### EXERCISE OBJECTIVE
Isolate every line in the data with the string "Direct" and copy it.

[Change detection outputs]
__________

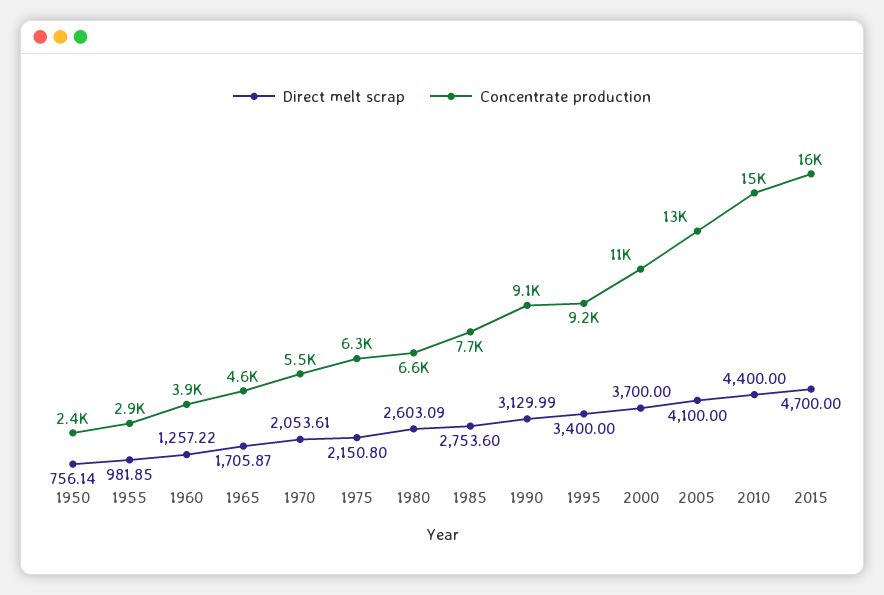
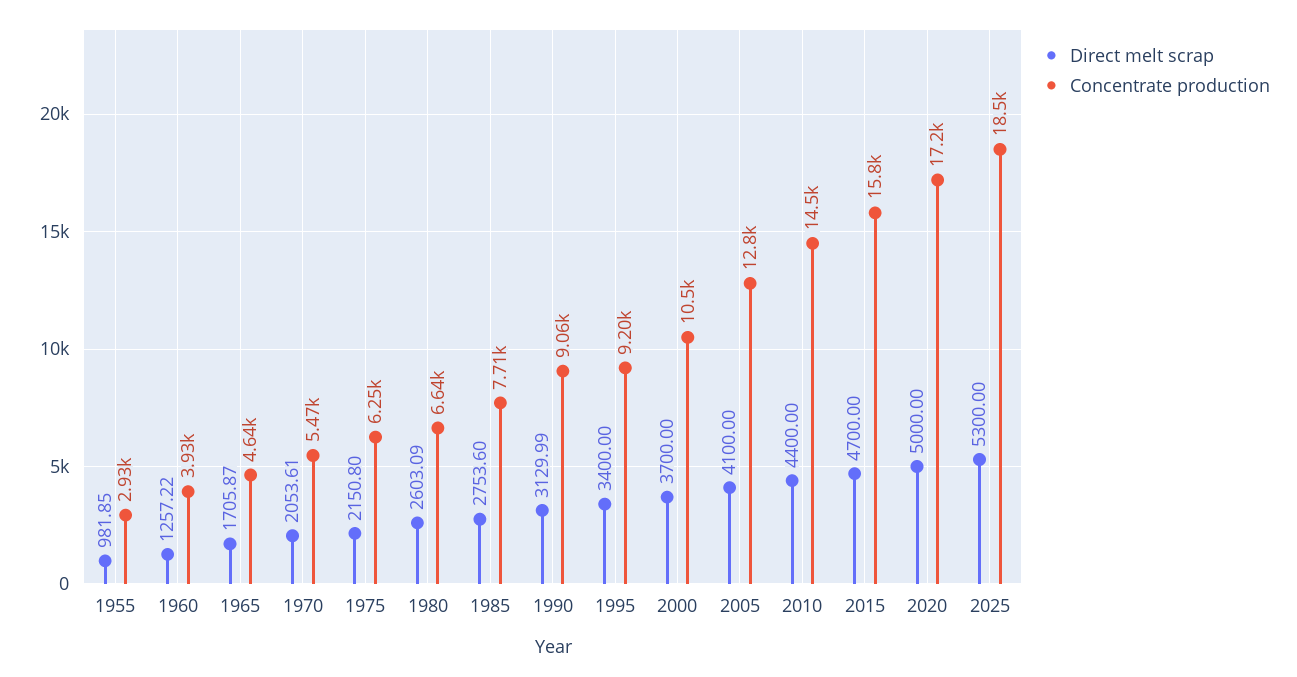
Direct melt scrap, 1950: 756.14 -> none
Concentrate production, 1950: 2400 -> none
Direct melt scrap, 2020: none -> 5000
Concentrate production, 2020: none -> 17200
Direct melt scrap, 2025: none -> 5300
Concentrate production, 2025: none -> 18500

__________

### EXPECTED ANSWER
Direct melt scrap, 1950: 756.14 -> none
Direct melt scrap, 2020: none -> 5000
Direct melt scrap, 2025: none -> 5300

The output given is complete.